Project summary: As artificial intelligence (AI) continues to revolutionize technology, it faces a substantial challenge: immense energy consumption. Current AI systems rely heavily on conventional silicon-based computers, demanding vast amounts of electricity and contributing significantly to global energy consumption. With data centers and AI projected to consume enormous amounts of electricity, equivalent to entire countries’ energy usage, the need for energy-efficient computing has never been more urgent. My research aims to tackle this challenge by developing computing technologies using quantum materials that emulate the remarkable energy efficiency of the brain.

At the heart of my work lies a fascinating material called vanadium dioxide (VO₂). VO₂ is a quantum material known for its ability to switch sharply between insulating and metallic states—this phenomenon is called the Mott transition. These transitions are intriguing because they exhibit rapid changes in electrical properties, memory effects, and stochastic (random) patterns that closely resemble the behavior of neurons and synapses in the brain. Such neuron-like behavior makes VO₂ an excellent candidate for building brain-inspired (neuromorphic) computing systems.

A schematic representation of the comparison between conventional computation and neuromorphic computation, highlighting the potential for brain-inspired technologies. Source: [Catherine D. Schuman, Shruti R. Kulkarni, Maryam Parsa, J. Parker Mitchell, Prasanna Date, and Bill Kay. « Opportunities for neuromorphic computing algorithms and applications ». Nature Computational Science 2.1 (2022), pp. 10–19]

A vanadium dioxide (VO₂) thin film (shown in blue/green false colors) is positioned between two gold contacts (yellow). A micron-sized metallic path (dark blue line) is created through laser writing by locally heating the film. The metallic path is then partially erased on a submicron scale using an atomic force microscope (AFM) (light green gap) by locally cooling the film. The red and blue curves represent the schematics of the resistance drop and rise during the laser encoding and AFM nanoscale erasing of the metallic path, respectively.
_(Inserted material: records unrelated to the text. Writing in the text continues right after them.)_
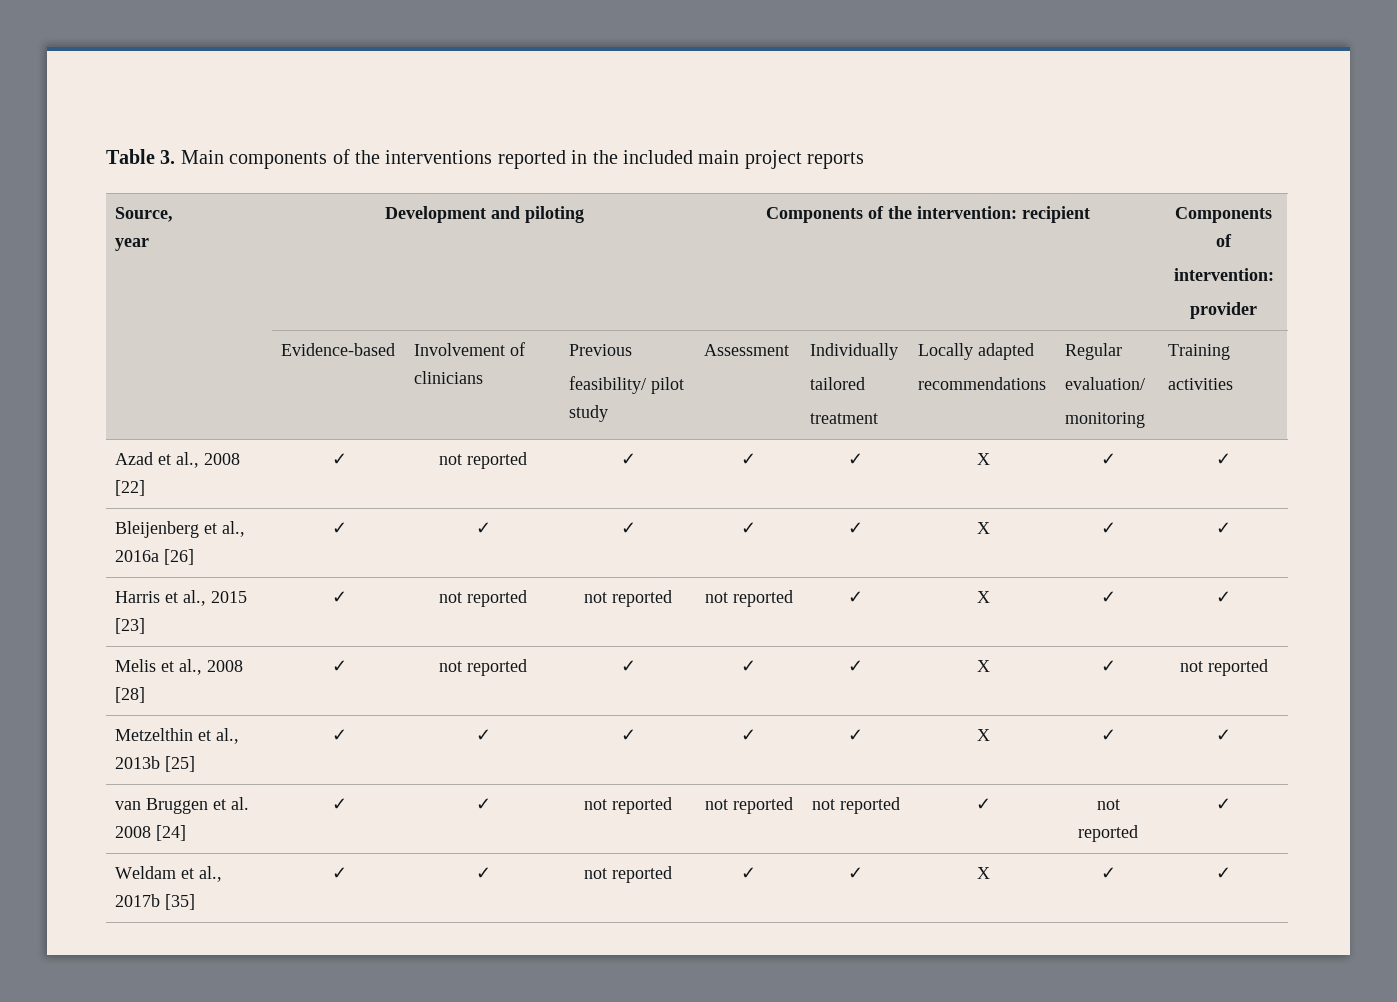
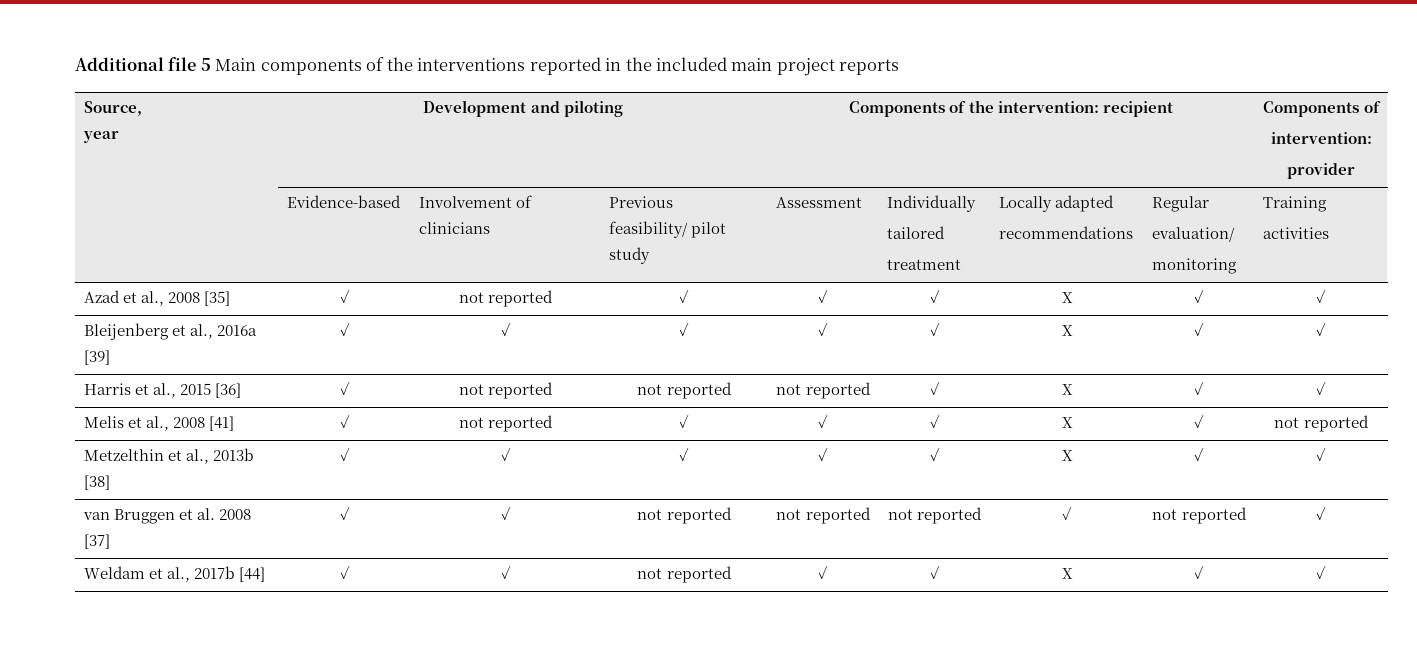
- Table 3. Main components of the interventions reported in the included main project reports
+ Additional file 5 Main components of the interventions reported in the included main project reports
- Azad et al., 2008 [22] | ✓ | not reported | ✓ | ✓ | ✓ | X | ✓ | ✓
+ Azad et al., 2008 [35] | ✓ | not reported | ✓ | ✓ | ✓ | X | ✓ | ✓
- Bleijenberg et al., 2016a [26] | ✓ | ✓ | ✓ | ✓ | ✓ | X | ✓ | ✓
+ Bleijenberg et al., 2016a [39] | ✓ | ✓ | ✓ | ✓ | ✓ | X | ✓ | ✓
- Harris et al., 2015 [23] | ✓ | not reported | not reported | not reported | ✓ | X | ✓ | ✓
+ Harris et al., 2015 [36] | ✓ | not reported | not reported | not reported | ✓ | X | ✓ | ✓
- Melis et al., 2008 [28] | ✓ | not reported | ✓ | ✓ | ✓ | X | ✓ | not reported
+ Melis et al., 2008 [41] | ✓ | not reported | ✓ | ✓ | ✓ | X | ✓ | not reported
- Metzelthin et al., 2013b [25] | ✓ | ✓ | ✓ | ✓ | ✓ | X | ✓ | ✓
+ Metzelthin et al., 2013b [38] | ✓ | ✓ | ✓ | ✓ | ✓ | X | ✓ | ✓
- van Bruggen et al. 2008 [24] | ✓ | ✓ | not reported | not reported | not reported | ✓ | not reported | ✓
+ van Bruggen et al. 2008 [37] | ✓ | ✓ | not reported | not reported | not reported | ✓ | not reported | ✓
- Weldam et al., 2017b [35] | ✓ | ✓ | not reported | ✓ | ✓ | X | ✓ | ✓
+ Weldam et al., 2017b [44] | ✓ | ✓ | not reported | ✓ | ✓ | X | ✓ | ✓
This dual-process resistive fine-tuning enables the creation of controllable synaptic weights in neuromorphic circuits [Fang2024]. See video: https://youtu.be/WsqjTZ1U7Y4

Complementing this experimental work, I am simultaneously pursuing a theoretical understanding of the underlying physics. Collaborating closely with my advisor at Purdue, Professor Erica Carlson, we employ theoretical modeling techniques, such as the random field Ising model—a framework for understanding phase transitions in disordered systems—to interpret experimental data and predict the behavior of these quantum materials. By bridging theory and experiment, we can gain deeper insights into how disorder, strain, and external forces influence the insulator-to-metal transition in VO₂. This interdisciplinary, cross-training approach ensures our theoretical models are rigorously tested by real-world experiments.
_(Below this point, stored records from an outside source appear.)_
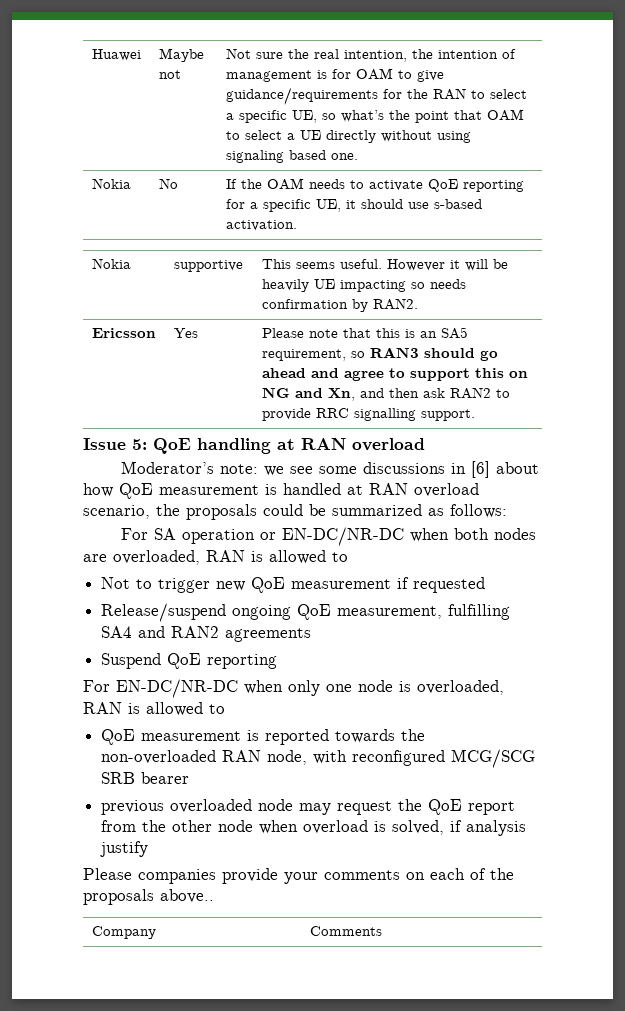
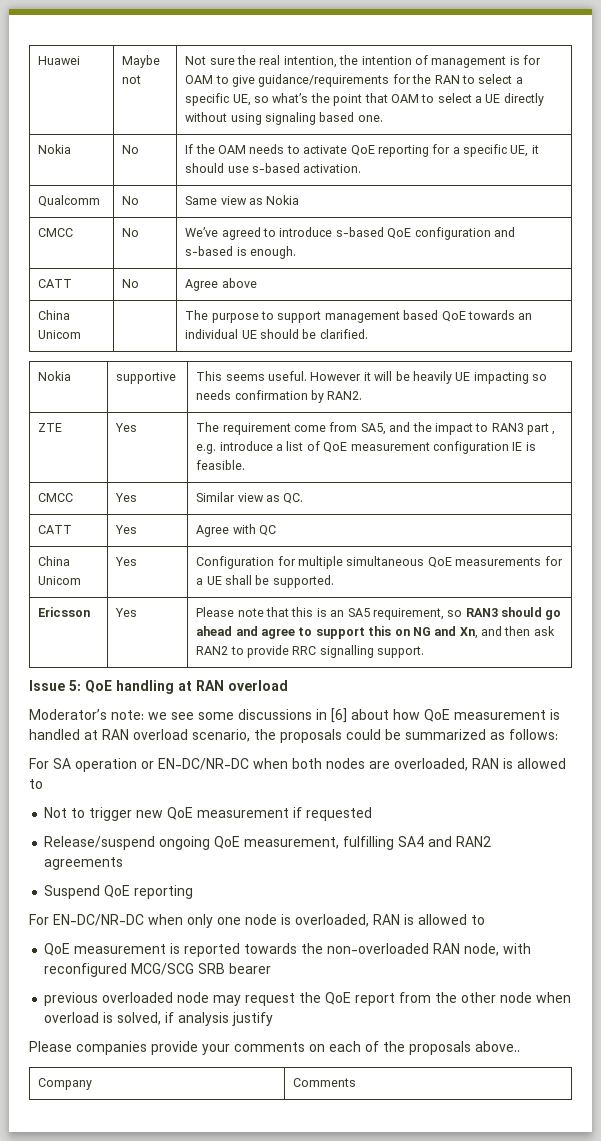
+ Qualcomm | No | Same view as Nokia
+ CMCC | No | We’ve agreed to introduce s-based QoE configuration and s-based is enough.
+ CATT | No | Agree above
+ China Unicom | | The purpose to support management based QoE towards an individual UE should be clarified.
+ ZTE | Yes | The requirement come from SA5, and the impact to RAN3 part , e.g. introduce a list of QoE measurement configuration IE is feasible.
+ CMCC | Yes | Similar view as QC.
+ CATT | Yes | Agree with QC
+ China Unicom | Yes | Configuration for multiple simultaneous QoE measurements for a UE shall be supported.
My ultimate goal is to advance the development of scalable, energy-efficient computing technologies that help mitigate the global energy demands of AI. This project uniquely integrates experimental precision with theoretical insights, providing me with cross-training experience essential for addressing complex problems in modern science. Furthermore, through exploring how complexity emerges in quantum materials, this project can shed light on fundamental questions about the nature of intelligence itself. Understanding these phase transitions not only helps build more efficient computers but also deepens our insight into how intelligent behaviors might naturally arise from complex physical interactions, creating fascinating connections between physics, neuroscience, and even philosophy.